• _Excerpted records_
····················

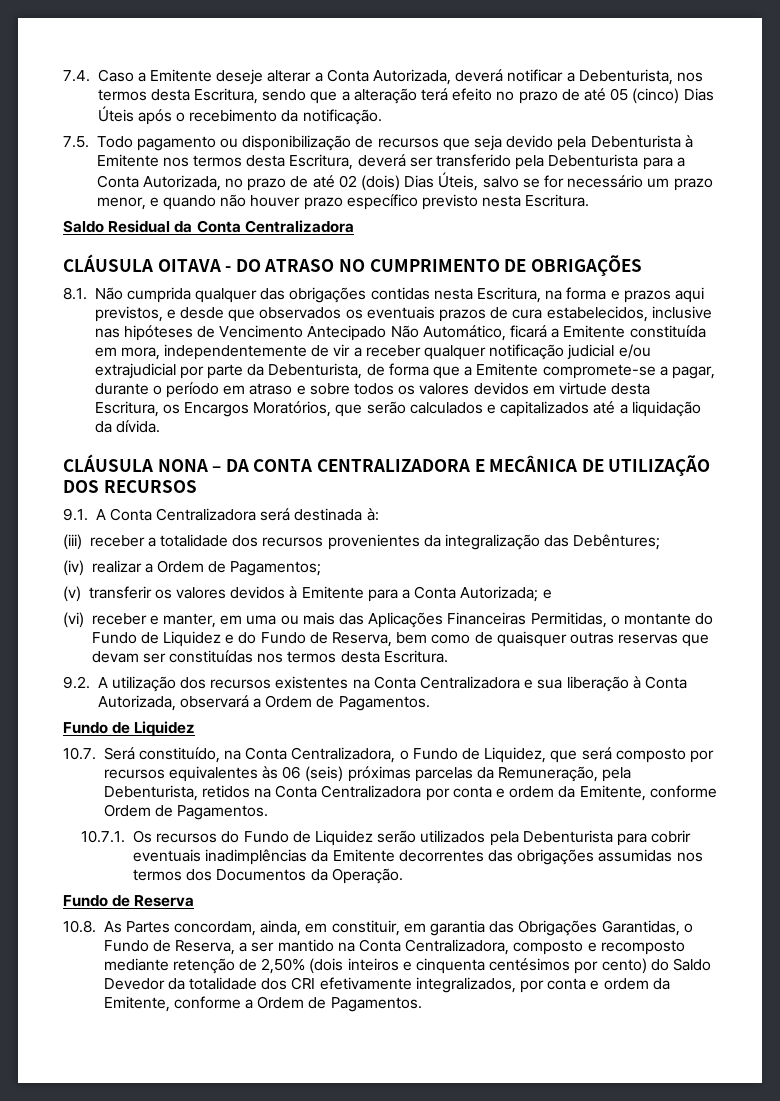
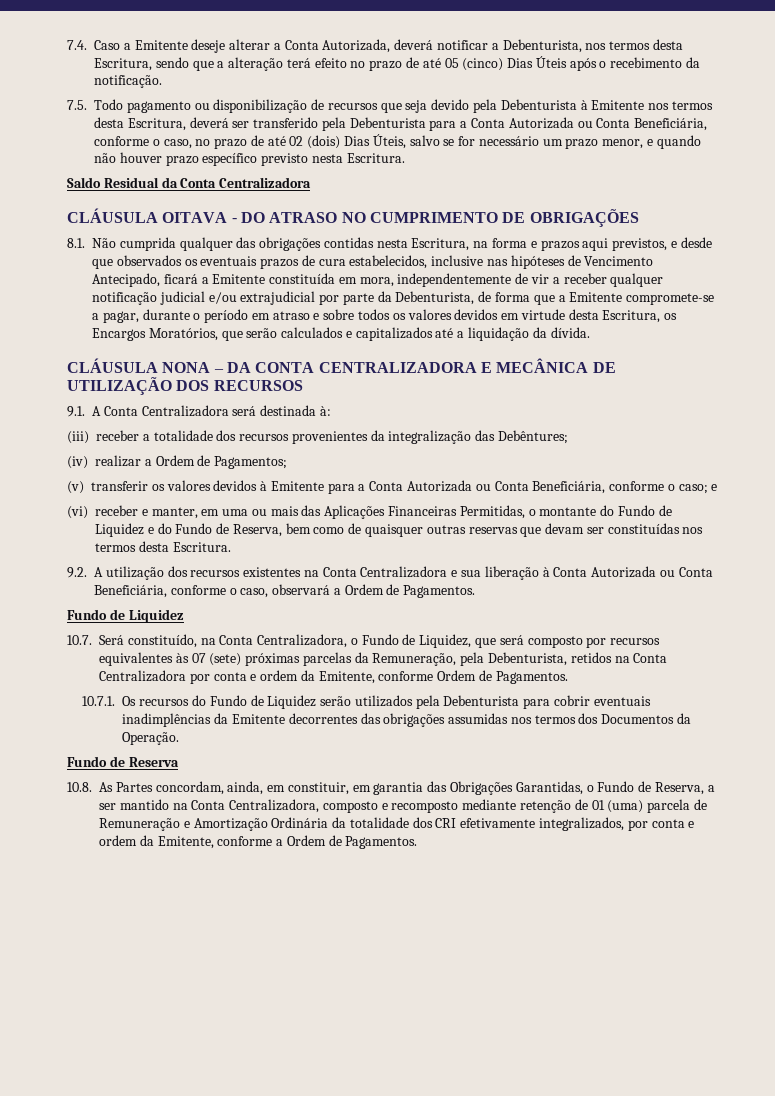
- 7.5. Todo pagamento ou disponibilização de recursos que seja devido pela Debenturista à Emitente nos termos desta Escritura, deverá ser transferido pela Debenturista para a Conta Autorizada, no prazo de até 02 (dois) Dias Úteis, salvo se for necessário um prazo menor, e quando não houver prazo específico previsto nesta Escritura.
+ 7.5. Todo pagamento ou disponibilização de recursos que seja devido pela Debenturista à Emitente nos termos desta Escritura, deverá ser transferido pela Debenturista para a Conta Autorizada ou Conta Beneficiária, conforme o caso, no prazo de até 02 (dois) Dias Úteis, salvo se for necessário um prazo menor, e quando não houver prazo específico previsto nesta Escritura.
- 8.1. Não cumprida qualquer das obrigações contidas nesta Escritura, na forma e prazos aqui previstos, e desde que observados os eventuais prazos de cura estabelecidos, inclusive nas hipóteses de Vencimento Antecipado Não Automático, ficará a Emitente constituída em mora, independentemente de vir a receber qualquer notificação judicial e/ou extrajudicial por parte da Debenturista, de forma que a Emitente compromete-se a pagar, durante o período em atraso e sobre todos os valores devidos em virtude desta Escritura, os Encargos Moratórios, que serão calculados e capitalizados até a liquidação da dívida.
+ 8.1. Não cumprida qualquer das obrigações contidas nesta Escritura, na forma e prazos aqui previstos, e desde que observados os eventuais prazos de cura estabelecidos, inclusive nas hipóteses de Vencimento Antecipado, ficará a Emitente constituída em mora, independentemente de vir a receber qualquer notificação judicial e/ou extrajudicial por parte da Debenturista, de forma que a Emitente compromete-se a pagar, durante o período em atraso e sobre todos os valores devidos em virtude desta Escritura, os Encargos Moratórios, que serão calculados e capitalizados até a liquidação da dívida.
- (v) transferir os valores devidos à Emitente para a Conta Autorizada; e
+ (v) transferir os valores devidos à Emitente para a Conta Autorizada ou Conta Beneficiária, conforme o caso; e
- 9.2. A utilização dos recursos existentes na Conta Centralizadora e sua liberação à Conta Autorizada, observará a Ordem de Pagamentos.
+ 9.2. A utilização dos recursos existentes na Conta Centralizadora e sua liberação à Conta Autorizada ou Conta Beneficiária, conforme o caso, observará a Ordem de Pagamentos.
- 10.7. Será constituído, na Conta Centralizadora, o Fundo de Liquidez, que será composto por recursos equivalentes às 06 (seis) próximas parcelas da Remuneração, pela Debenturista, retidos na Conta Centralizadora por conta e ordem da Emitente, conforme Ordem de Pagamentos.
+ 10.7. Será constituído, na Conta Centralizadora, o Fundo de Liquidez, que será composto por recursos equivalentes às 07 (sete) próximas parcelas da Remuneração, pela Debenturista, retidos na Conta Centralizadora por conta e ordem da Emitente, conforme Ordem de Pagamentos.
- 10.8. As Partes concordam, ainda, em constituir, em garantia das Obrigações Garantidas, o Fundo de Reserva, a ser mantido na Conta Centralizadora, composto e recomposto mediante retenção de 2,50% (dois inteiros e cinquenta centésimos por cento) do Saldo Devedor da totalidade dos CRI efetivamente integralizados, por conta e ordem da Emitente, conforme a Ordem de Pagamentos.
+ 10.8. As Partes concordam, ainda, em constituir, em garantia das Obrigações Garantidas, o Fundo de Reserva, a ser mantido na Conta Centralizadora, composto e recomposto mediante retenção de 01 (uma) parcela de Remuneração e Amortização Ordinária da totalidade dos CRI efetivamente integralizados, por conta e ordem da Emitente, conforme a Ordem de Pagamentos.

····················

• _Exercise prompt_
Could you repeat every record exactly as written, with the pictures left out?

• _Solution to the exercise_
- 7.5. Todo pagamento ou disponibilização de recursos que seja devido pela Debenturista à Emitente nos termos desta Escritura, deverá ser transferido pela Debenturista para a Conta Autorizada, no prazo de até 02 (dois) Dias Úteis, salvo se for necessário um prazo menor, e quando não houver prazo específico previsto nesta Escritura.
+ 7.5. Todo pagamento ou disponibilização de recursos que seja devido pela Debenturista à Emitente nos termos desta Escritura, deverá ser transferido pela Debenturista para a Conta Autorizada ou Conta Beneficiária, conforme o caso, no prazo de até 02 (dois) Dias Úteis, salvo se for necessário um prazo menor, e quando não houver prazo específico previsto nesta Escritura.
- 8.1. Não cumprida qualquer das obrigações contidas nesta Escritura, na forma e prazos aqui previstos, e desde que observados os eventuais prazos de cura estabelecidos, inclusive nas hipóteses de Vencimento Antecipado Não Automático, ficará a Emitente constituída em mora, independentemente de vir a receber qualquer notificação judicial e/ou extrajudicial por parte da Debenturista, de forma que a Emitente compromete-se a pagar, durante o período em atraso e sobre todos os valores devidos em virtude desta Escritura, os Encargos Moratórios, que serão calculados e capitalizados até a liquidação da dívida.
+ 8.1. Não cumprida qualquer das obrigações contidas nesta Escritura, na forma e prazos aqui previstos, e desde que observados os eventuais prazos de cura estabelecidos, inclusive nas hipóteses de Vencimento Antecipado, ficará a Emitente constituída em mora, independentemente de vir a receber qualquer notificação judicial e/ou extrajudicial por parte da Debenturista, de forma que a Emitente compromete-se a pagar, durante o período em atraso e sobre todos os valores devidos em virtude desta Escritura, os Encargos Moratórios, que serão calculados e capitalizados até a liquidação da dívida.
- (v) transferir os valores devidos à Emitente para a Conta Autorizada; e
+ (v) transferir os valores devidos à Emitente para a Conta Autorizada ou Conta Beneficiária, conforme o caso; e
- 9.2. A utilização dos recursos existentes na Conta Centralizadora e sua liberação à Conta Autorizada, observará a Ordem de Pagamentos.
+ 9.2. A utilização dos recursos existentes na Conta Centralizadora e sua liberação à Conta Autorizada ou Conta Beneficiária, conforme o caso, observará a Ordem de Pagamentos.
- 10.7. Será constituído, na Conta Centralizadora, o Fundo de Liquidez, que será composto por recursos equivalentes às 06 (seis) próximas parcelas da Remuneração, pela Debenturista, retidos na Conta Centralizadora por conta e ordem da Emitente, conforme Ordem de Pagamentos.
+ 10.7. Será constituído, na Conta Centralizadora, o Fundo de Liquidez, que será composto por recursos equivalentes às 07 (sete) próximas parcelas da Remuneração, pela Debenturista, retidos na Conta Centralizadora por conta e ordem da Emitente, conforme Ordem de Pagamentos.
- 10.8. As Partes concordam, ainda, em constituir, em garantia das Obrigações Garantidas, o Fundo de Reserva, a ser mantido na Conta Centralizadora, composto e recomposto mediante retenção de 2,50% (dois inteiros e cinquenta centésimos por cento) do Saldo Devedor da totalidade dos CRI efetivamente integralizados, por conta e ordem da Emitente, conforme a Ordem de Pagamentos.
+ 10.8. As Partes concordam, ainda, em constituir, em garantia das Obrigações Garantidas, o Fundo de Reserva, a ser mantido na Conta Centralizadora, composto e recomposto mediante retenção de 01 (uma) parcela de Remuneração e Amortização Ordinária da totalidade dos CRI efetivamente integralizados, por conta e ordem da Emitente, conforme a Ordem de Pagamentos.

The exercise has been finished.